The expected output is every entry, copied exactly.

**Data for this exercise**
▼▼▼

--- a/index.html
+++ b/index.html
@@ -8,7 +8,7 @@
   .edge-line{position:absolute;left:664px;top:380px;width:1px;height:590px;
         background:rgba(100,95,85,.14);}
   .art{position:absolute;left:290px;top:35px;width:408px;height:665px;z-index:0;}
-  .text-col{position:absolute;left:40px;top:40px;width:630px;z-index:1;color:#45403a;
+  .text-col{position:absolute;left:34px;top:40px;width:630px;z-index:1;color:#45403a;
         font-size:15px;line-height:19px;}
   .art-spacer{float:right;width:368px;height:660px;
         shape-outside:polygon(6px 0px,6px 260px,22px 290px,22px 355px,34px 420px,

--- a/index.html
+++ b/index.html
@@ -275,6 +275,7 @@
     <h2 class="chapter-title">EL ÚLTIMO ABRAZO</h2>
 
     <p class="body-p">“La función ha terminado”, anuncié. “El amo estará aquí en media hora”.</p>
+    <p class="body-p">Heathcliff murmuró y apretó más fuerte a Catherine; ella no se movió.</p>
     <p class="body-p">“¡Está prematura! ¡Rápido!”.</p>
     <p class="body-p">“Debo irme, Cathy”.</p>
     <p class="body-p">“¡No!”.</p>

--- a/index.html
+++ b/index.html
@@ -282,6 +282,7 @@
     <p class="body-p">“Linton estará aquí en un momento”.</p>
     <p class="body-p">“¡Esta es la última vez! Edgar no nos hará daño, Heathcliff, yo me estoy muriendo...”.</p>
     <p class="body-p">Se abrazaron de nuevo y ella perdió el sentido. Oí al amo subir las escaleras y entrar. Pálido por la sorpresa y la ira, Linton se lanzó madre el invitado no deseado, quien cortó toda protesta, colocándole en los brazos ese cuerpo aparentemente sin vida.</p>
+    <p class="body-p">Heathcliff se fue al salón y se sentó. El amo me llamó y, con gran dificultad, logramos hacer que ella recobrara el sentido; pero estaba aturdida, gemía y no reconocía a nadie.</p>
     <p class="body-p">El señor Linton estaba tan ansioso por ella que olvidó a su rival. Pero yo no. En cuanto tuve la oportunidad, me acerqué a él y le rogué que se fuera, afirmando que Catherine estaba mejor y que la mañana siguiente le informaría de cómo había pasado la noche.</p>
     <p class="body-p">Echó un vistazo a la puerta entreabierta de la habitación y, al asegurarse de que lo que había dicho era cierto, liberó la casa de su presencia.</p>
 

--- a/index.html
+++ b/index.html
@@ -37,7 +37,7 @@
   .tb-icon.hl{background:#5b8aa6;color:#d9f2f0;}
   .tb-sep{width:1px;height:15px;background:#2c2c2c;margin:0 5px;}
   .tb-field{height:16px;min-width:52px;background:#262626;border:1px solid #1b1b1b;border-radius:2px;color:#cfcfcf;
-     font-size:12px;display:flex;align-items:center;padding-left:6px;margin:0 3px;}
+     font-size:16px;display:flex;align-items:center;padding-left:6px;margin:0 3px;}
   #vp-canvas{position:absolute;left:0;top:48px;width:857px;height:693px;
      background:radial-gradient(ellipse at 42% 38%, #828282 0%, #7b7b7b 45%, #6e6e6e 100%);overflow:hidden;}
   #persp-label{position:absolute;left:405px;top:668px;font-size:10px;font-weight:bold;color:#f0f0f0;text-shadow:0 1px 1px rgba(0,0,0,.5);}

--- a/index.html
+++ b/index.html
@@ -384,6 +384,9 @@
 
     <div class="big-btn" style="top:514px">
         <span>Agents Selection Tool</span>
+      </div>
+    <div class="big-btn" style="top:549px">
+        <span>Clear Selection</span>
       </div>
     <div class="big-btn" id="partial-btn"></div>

▲▲▲

**Response**
--- a/index.html
+++ b/index.html
@@ -8,7 +8,7 @@
   .edge-line{position:absolute;left:664px;top:380px;width:1px;height:590px;
         background:rgba(100,95,85,.14);}
   .art{position:absolute;left:290px;top:35px;width:408px;height:665px;z-index:0;}
-  .text-col{position:absolute;left:40px;top:40px;width:630px;z-index:1;color:#45403a;
+  .text-col{position:absolute;left:34px;top:40px;width:630px;z-index:1;color:#45403a;
         font-size:15px;line-height:19px;}
   .art-spacer{float:right;width:368px;height:660px;
         shape-outside:polygon(6px 0px,6px 260px,22px 290px,22px 355px,34px 420px,

--- a/index.html
+++ b/index.html
@@ -275,6 +275,7 @@
     <h2 class="chapter-title">EL ÚLTIMO ABRAZO</h2>
 
     <p class="body-p">“La función ha terminado”, anuncié. “El amo estará aquí en media hora”.</p>
+    <p class="body-p">Heathcliff murmuró y apretó más fuerte a Catherine; ella no se movió.</p>
     <p class="body-p">“¡Está prematura! ¡Rápido!”.</p>
     <p class="body-p">“Debo irme, Cathy”.</p>
     <p class="body-p">“¡No!”.</p>

--- a/index.html
+++ b/index.html
@@ -282,6 +282,7 @@
     <p class="body-p">“Linton estará aquí en un momento”.</p>
     <p class="body-p">“¡Esta es la última vez! Edgar no nos hará daño, Heathcliff, yo me estoy muriendo...”.</p>
     <p class="body-p">Se abrazaron de nuevo y ella perdió el sentido. Oí al amo subir las escaleras y entrar. Pálido por la sorpresa y la ira, Linton se lanzó madre el invitado no deseado, quien cortó toda protesta, colocándole en los brazos ese cuerpo aparentemente sin vida.</p>
+    <p class="body-p">Heathcliff se fue al salón y se sentó. El amo me llamó y, con gran dificultad, logramos hacer que ella recobrara el sentido; pero estaba aturdida, gemía y no reconocía a nadie.</p>
     <p class="body-p">El señor Linton estaba tan ansioso por ella que olvidó a su rival. Pero yo no. En cuanto tuve la oportunidad, me acerqué a él y le rogué que se fuera, afirmando que Catherine estaba mejor y que la mañana siguiente le informaría de cómo había pasado la noche.</p>
     <p class="body-p">Echó un vistazo a la puerta entreabierta de la habitación y, al asegurarse de que lo que había dicho era cierto, liberó la casa de su presencia.</p>
 

--- a/index.html
+++ b/index.html
@@ -37,7 +37,7 @@
   .tb-icon.hl{background:#5b8aa6;color:#d9f2f0;}
   .tb-sep{width:1px;height:15px;background:#2c2c2c;margin:0 5px;}
   .tb-field{height:16px;min-width:52px;background:#262626;border:1px solid #1b1b1b;border-radius:2px;color:#cfcfcf;
-     font-size:12px;display:flex;align-items:center;padding-left:6px;margin:0 3px;}
+     font-size:16px;display:flex;align-items:center;padding-left:6px;margin:0 3px;}
   #vp-canvas{position:absolute;left:0;top:48px;width:857px;height:693px;
      background:radial-gradient(ellipse at 42% 38%, #828282 0%, #7b7b7b 45%, #6e6e6e 100%);overflow:hidden;}
   #persp-label{position:absolute;left:405px;top:668px;font-size:10px;font-weight:bold;color:#f0f0f0;text-shadow:0 1px 1px rgba(0,0,0,.5);}

--- a/index.html
+++ b/index.html
@@ -384,6 +384,9 @@
 
     <div class="big-btn" style="top:514px">
         <span>Agents Selection Tool</span>
+      </div>
+    <div class="big-btn" style="top:549px">
+        <span>Clear Selection</span>
       </div>
     <div class="big-btn" id="partial-btn"></div>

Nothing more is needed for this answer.